Conteúdos da revista

A Vida Mundial Ilustrada assumiu-se como publicação dedicada à atualidade gráfica dos acontecimentos. Em termos de jornalismo, uma revista define-se como possuidora de trabalho imaginativo, apoiada na imagem e no design e sem a pressão diária que condiciona a imprensa diária (Cardoso, 2015, p. 57). O artigo aqui segue, além disso, a divisória entre ocorrências naturais e informação agendada (Traquina, 2000; Molotch e Lester, 1992). Segundo Molotch e Lester (1992), os acontecimentos podem ser naturais (desastre como terramoto, acidente como queda de avião) ou provocados por interesses de uma ou mais entidades (revelação de escândalo). Para Traquina (2000), o campo noticioso envolve agentes especializados na elaboração de notícias, pelo que separa o agendamento em três parcelas: mediático, público e político. O agendamento remete para o trabalho constante de promotores de acontecimentos e para os interesses próprios que colocam, ou, de outro modo, para as arenas públicas em que acontecimentos e temas são apropriados e desenvolvidos. Visto retrospetivamente a partir da internet, os meios de comunicação de massa tinham velocidade menor na divulgação dos acontecimentos: a imprensa menos que a rádio e a televisão, os semanários menos que os diários. Em momentos cruciais, a imprensa fazia sair edições ao longo do dia, se as novidades fossem muitas, caso de situações dramáticas durante a guerra, período em que a revista se publicou. Com a rádio, a atualidade ficou facilitada, nomeadamente com a edição de noticiários em cada hora. Ao menor tempo de promoção do evento corresponde mais emoção e menor distanciamento e reflexão; a um maior tempo de divulgação corresponde menos atualidade e mais capacidade analítica. Na revista, o agendamento seria contrabalançado pela menor importância da atualidade e pelas decisões tomadas em reunião de redação, com as notícias a pesarem menos que as reportagens e entrevistas temáticas. Nesta linha, prefiro o termo temática a problemática, pois a última coloca ênfase no agendamento e torna o jornalismo demasiado responsável nas decisões políticas fundamentais, o que uma revista como Vida Mundial Ilustrada não pretendia atingir. Conquanto as novidades fossem enquadradas na terminologia deacontecimento, como observou Nelson Traquina, a manutenção das secções da revista estimulou a continuidade temática.

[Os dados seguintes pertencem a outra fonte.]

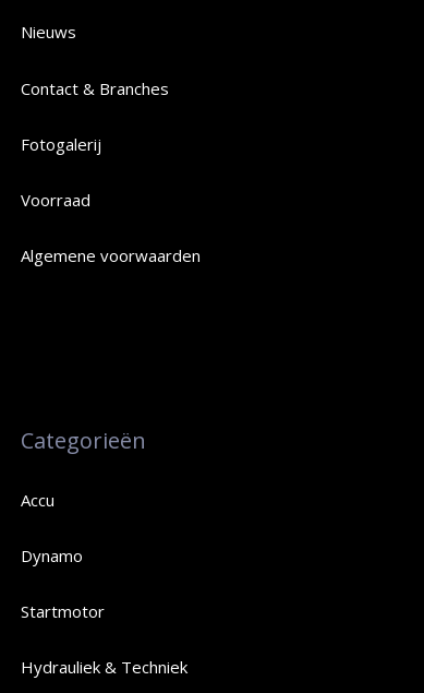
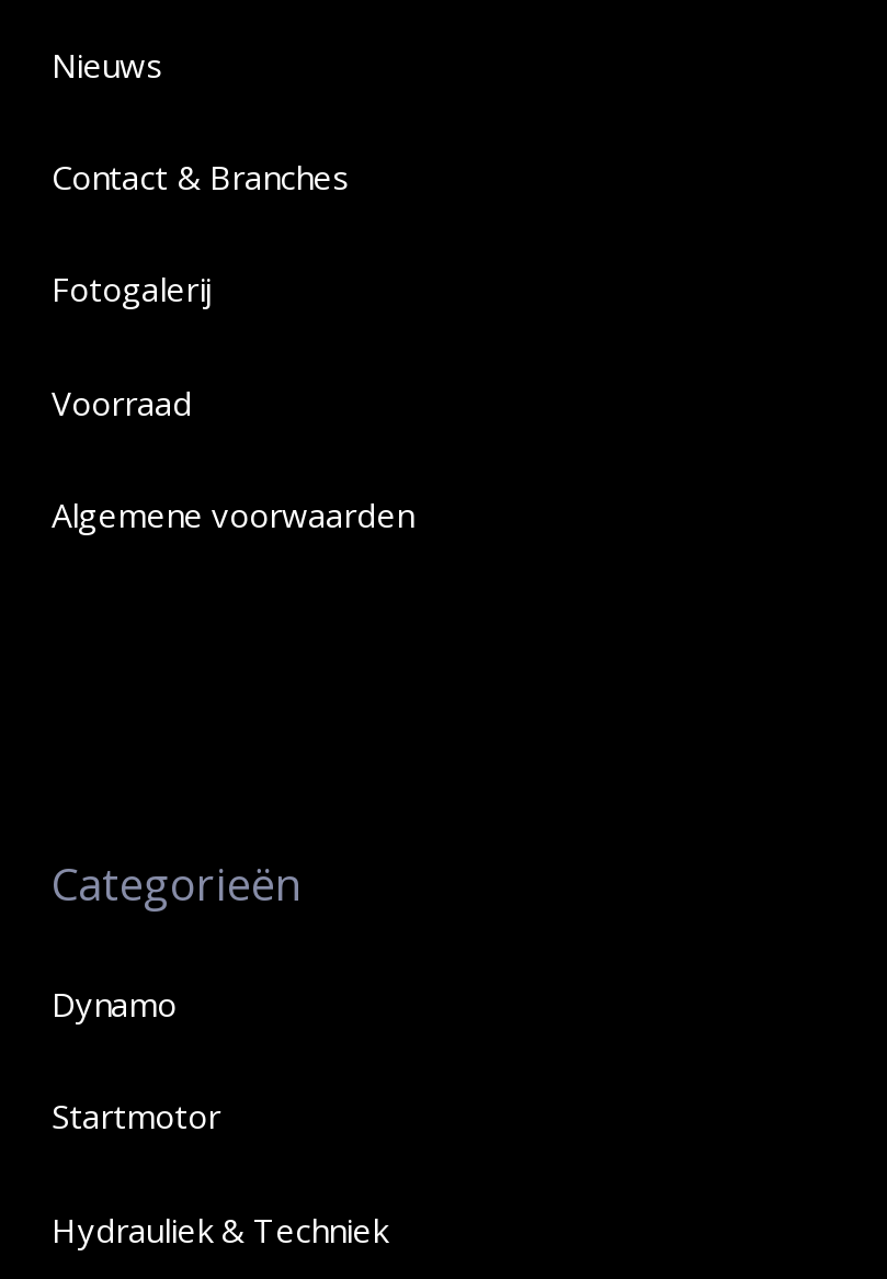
[21,488,54,510] Accu -> none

Parto da análise das capas, a maioria delas destinada a apontar temas desenvolvidos no interior, mas quase sempre sem ligação à atualidade. Tal tornou-se mais nítido nos números editados depois de 1943, em que a revista destacou artistas de cinema americano. Mesmo na primeira centena de edições, algumas capas referiam acontecimentos recentes, mas a escolha obedeceu a critérios estéticos mais do que atualidade, exemplificadas em fotografias sobre vida rural, moda e entretenimento. No interior da revista, e em especial nas secções fixas, o principal critério de publicação foi a tematização e não a ocorrência. Como revista semanal, a análise tinha um impacto mais interpretativo que informação imediata, com entrevistas e reportagens. No caso de notícias breves, havia uma ligação mais direta à atualidade. No conjunto, pesaria muito a oportunidade fotográfica, com imagens a preencherem uma parcela significativa de cada página da revista.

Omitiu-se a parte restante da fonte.